Back-end development of the 2000s is now front-end development within the modern JS stacks. Yesterday’s back-end developer using Perl, PHP and Java are today’s front-end developer using JS across the full-stack. Today’s younger front-end developer increasingly comes from a JS bootcamp or transitioning from a back-end heavy education into the front-end. Staying in the web industry also means moving into new spaces like Machine Learning, AI, and big data. For those of us comfortable primarily with HTML and CSS, these jobs, if these jobs aren’t outsourced by CSS frameworks they are going to agencies or designer roles. Front-end jobs are often centered around back-end Javascript on the front-end.

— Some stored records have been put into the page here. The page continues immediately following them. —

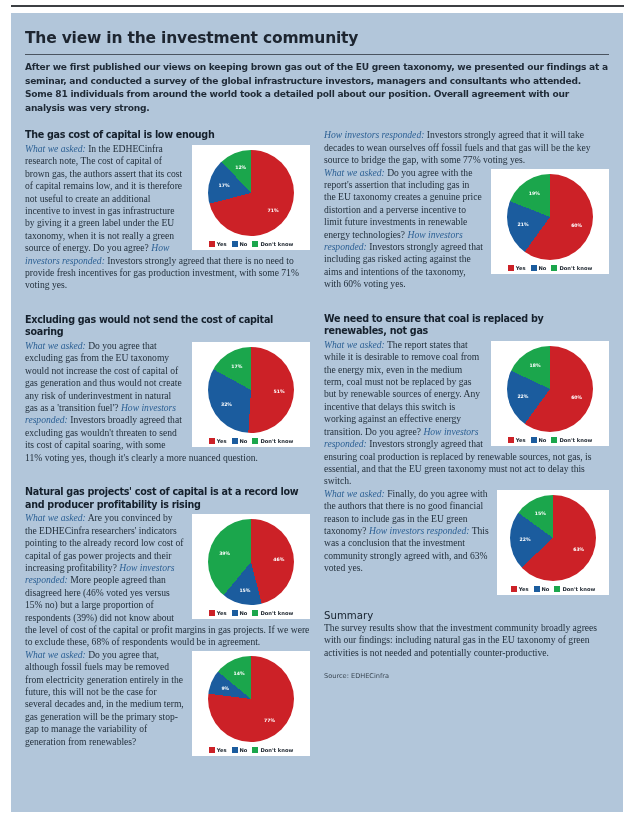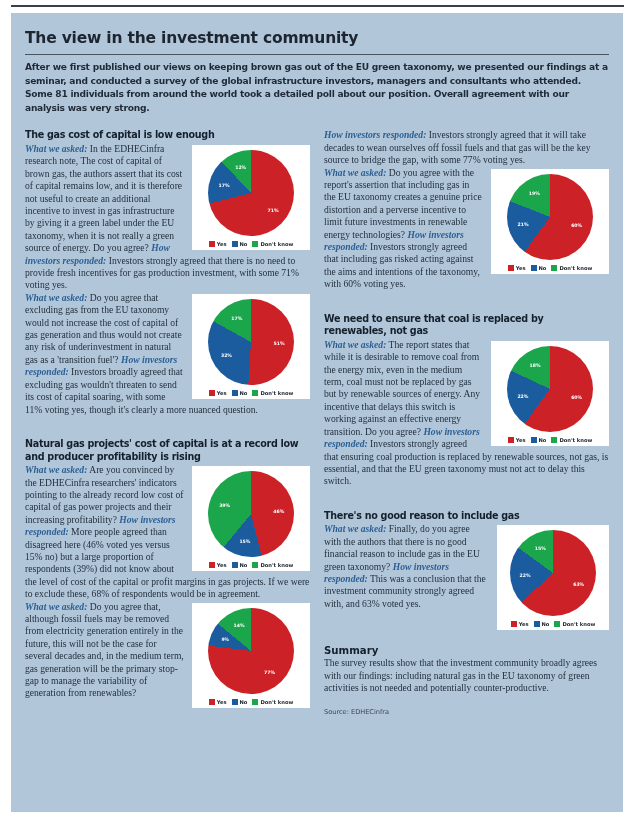--- a/index.html
+++ b/index.html
@@ -70,7 +70,7 @@
   .lede {
     font-style: italic;
     color: #2b5f93;
-    font-weight: bold;
+    font-weight: normal;
   }
   .block { overflow: hidden; }
   .chart-box {

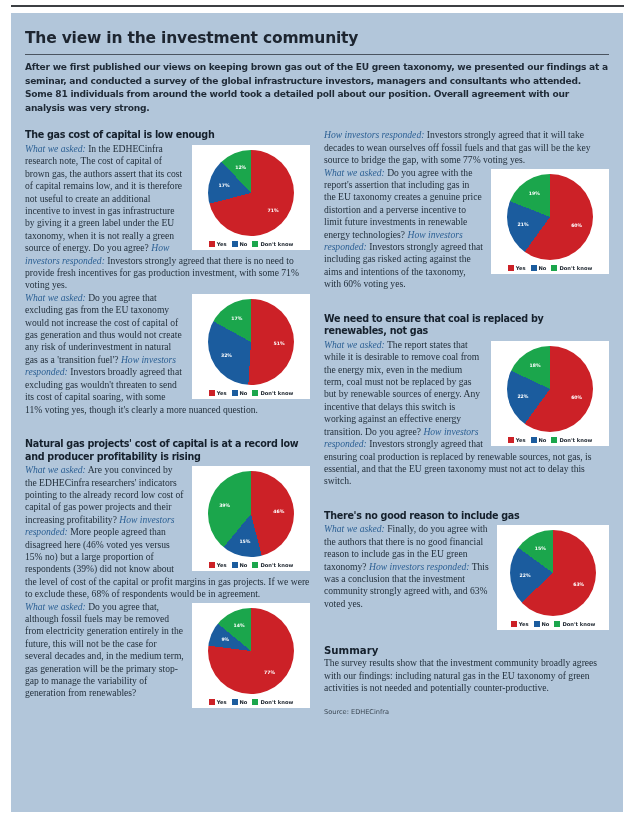--- a/index.html
+++ b/index.html
@@ -178,6 +178,7 @@
         <div class="clear"></div>
       </div>
 
+      <div class="sec-title">Excluding gas would not send the cost of capital soaring</div>
       <div class="block">
         <div class="chart-box">
           <div class="pie-wrap">

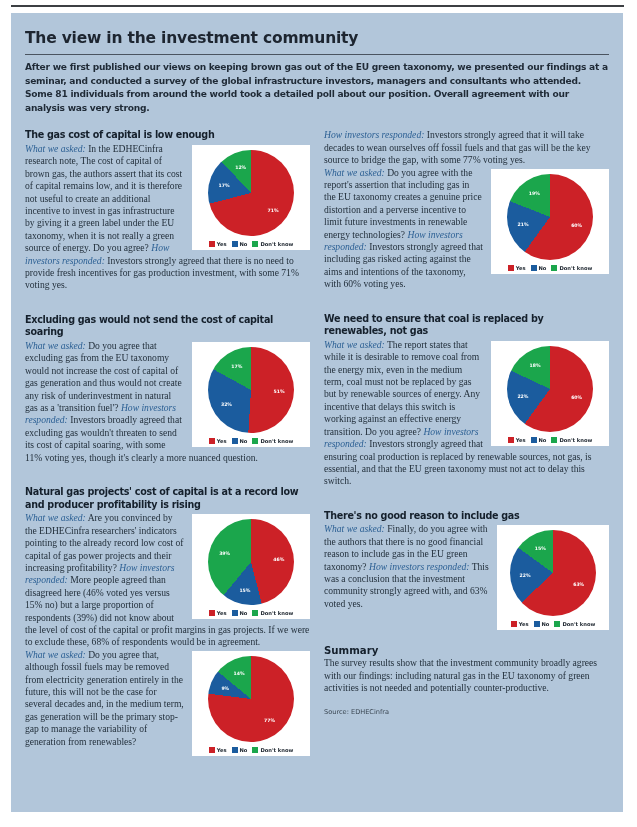--- a/index.html
+++ b/index.html
@@ -353,7 +353,6 @@
         <div class="clear"></div>
       </div>
 
-      <div class="sec-title">There's no good reason to include gas</div>
       <div class="block">
         <div class="chart-box chart-narrow">
           <div class="pie-wrap">

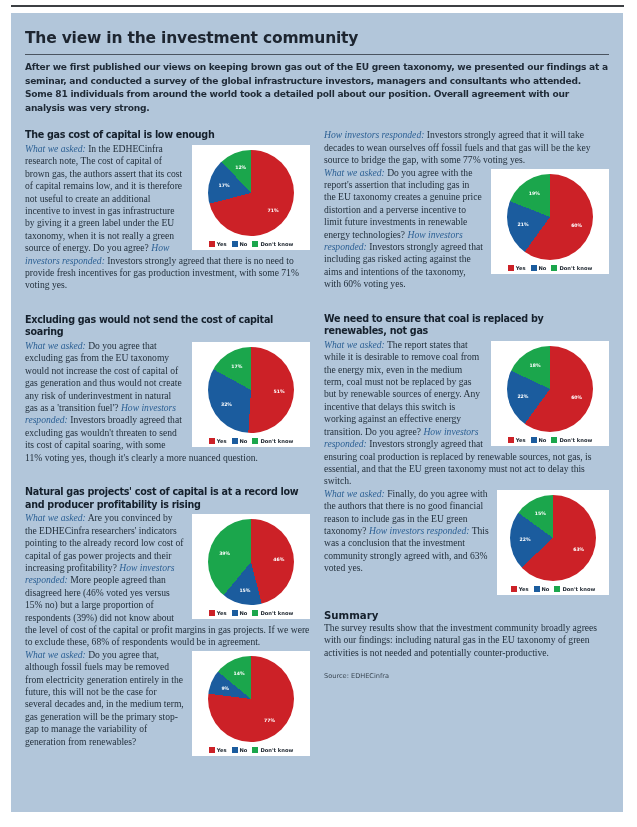--- a/index.html
+++ b/index.html
@@ -116,7 +116,7 @@
   .legend .sw { width: 6px; height: 6px; display: inline-block; }
   .summary-title {
     font-family: "DejaVu Sans", sans-serif;
-    font-weight: bold;
+    font-weight: normal;
     font-size: 10.2px;
     color: #15202c;
     margin: 12px 0 1px 0;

Perl and Java slowly phased out starting over a decade ago. WordPress’ PHP back-end likely faces a similar fate. WordPress is slowly replacing chunks of its system with modern JS like React. WordPress is a slow moving ship but there will be noticeable pain in the forced transition continuing this year into the next decade considering that WordPress drives about one third of all websites. I wouldn’t be surprised to see other similar software environments like Drupal have to pivot to more JS everywhere.

And I’m playing catch up to get into this reality, struggling to learn what I avoided for so long. I move further from creativity and more into technical everything. This is where the front-end developer jobs are, this is how to stay employed as a developer. If I want to re-enter a freelance career where I can build and support my own product, I have to embrace a full-stack skill set based around JS. Or partner up with someone who already has this. This is a slow moving process that I’m not sure where I’ll end up.

The rest of this year will be spent with services like scrimba.com, FreeCodeCamp, Wes Bos courses, and other resources to consume and practice.